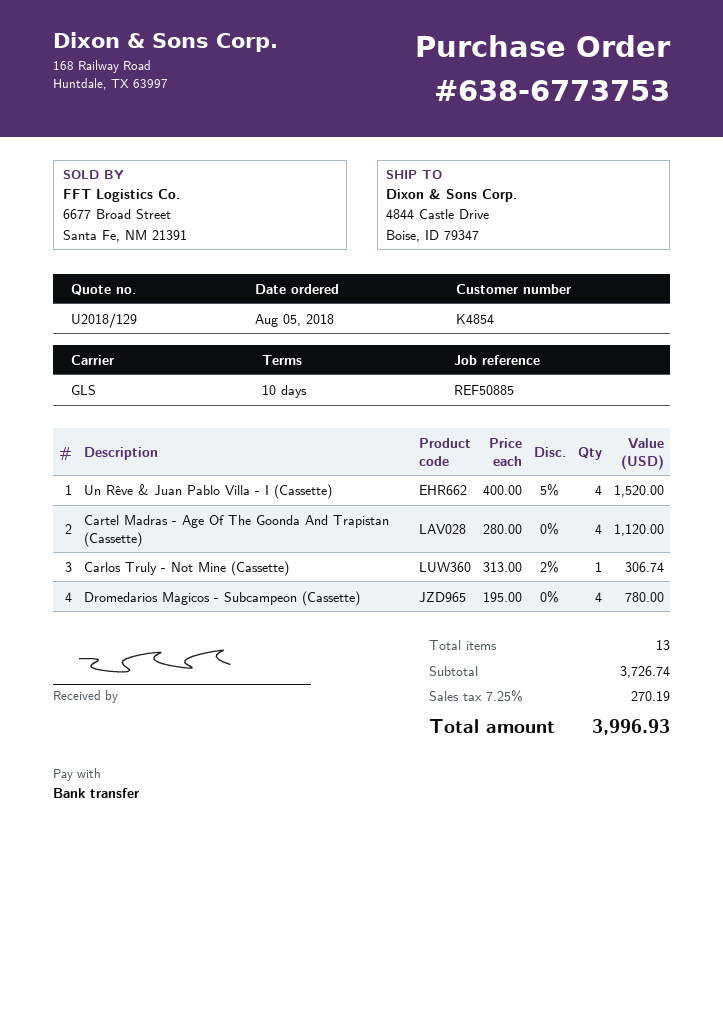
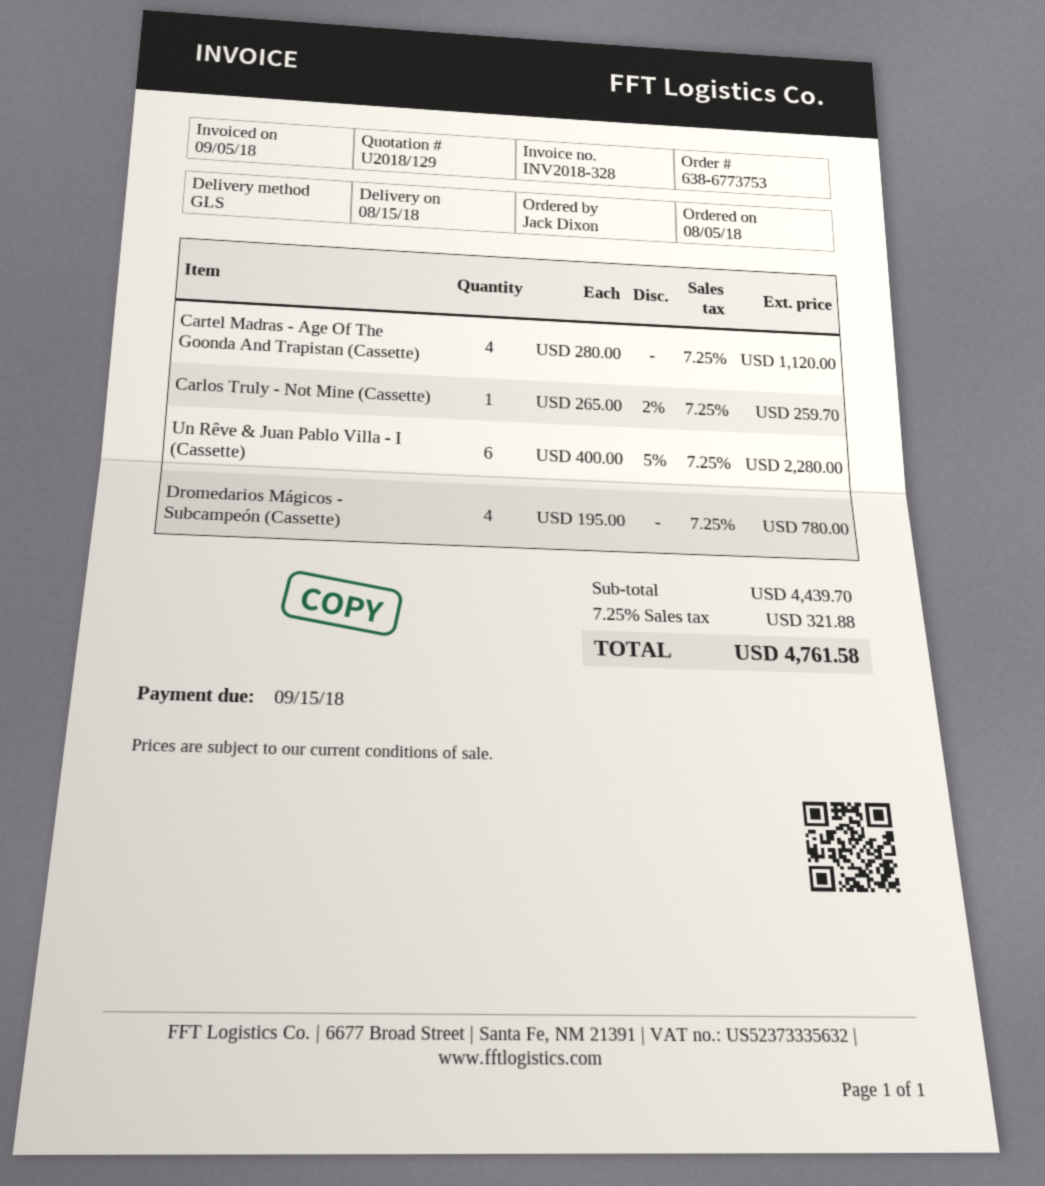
Un Rêve & Juan Pablo Villa - I (Cassette): 4 x 400.00 - 5% = 1520.00 -> 6 x 400.00 - 5% = 2280.00
Carlos Truly - Not Mine (Cassette): 1 x 313.00 - 2% = 306.74 -> 1 x 265.00 - 2% = 259.70
subtotal: 3726.74 -> 4439.70
tax: 7.25% = 270.19 -> 7.25% = 321.88
total: 3996.93 -> 4761.58

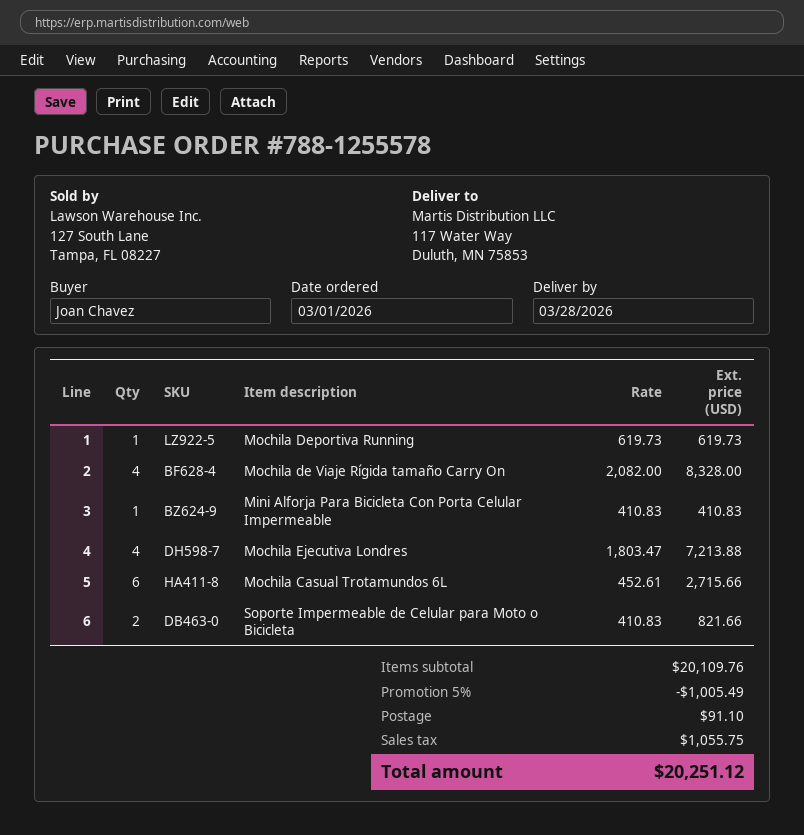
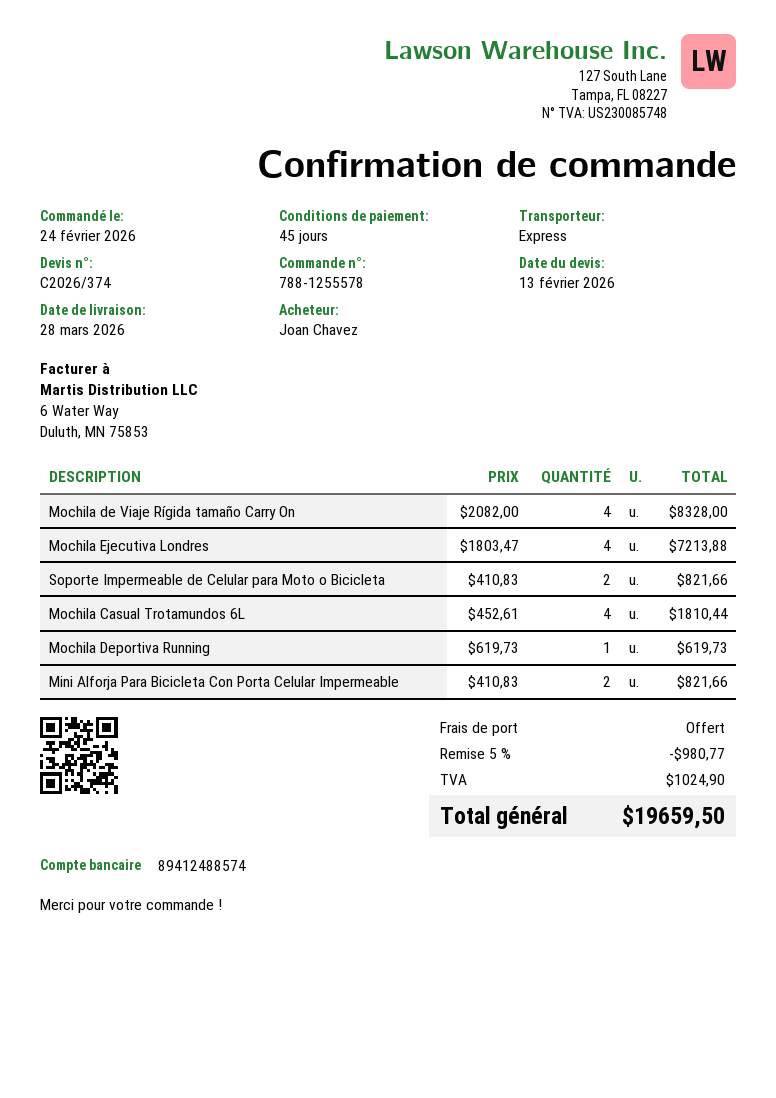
order date: 2026-03-01 -> 2026-02-24
Mini Alforja Para Bicicleta Con Porta Celular Impermeable: 1 x 410.83 = 410.83 -> 2 x 410.83 = 821.66
Mochila Casual Trotamundos 6L: 6 x 452.61 = 2715.66 -> 4 x 452.61 = 1810.44
discount: 5% = 1005.49 -> 5% = 980.77
shipping: 91.10 -> 0.00
tax: 1055.75 -> 1024.90
total: 20251.12 -> 19659.50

= = = = = = =

**Problem details:**
Look at the listing and set down only the lines from its start through the line with "Mini Alforja Para", word for word and without pictures.

**Problem solution:**
Un Rêve & Juan Pablo Villa - I (Cassette): 4 x 400.00 - 5% = 1520.00 -> 6 x 400.00 - 5% = 2280.00
Carlos Truly - Not Mine (Cassette): 1 x 313.00 - 2% = 306.74 -> 1 x 265.00 - 2% = 259.70
subtotal: 3726.74 -> 4439.70
tax: 7.25% = 270.19 -> 7.25% = 321.88
total: 3996.93 -> 4761.58

order date: 2026-03-01 -> 2026-02-24
Mini Alforja Para Bicicleta Con Porta Celular Impermeable: 1 x 410.83 = 410.83 -> 2 x 410.83 = 821.66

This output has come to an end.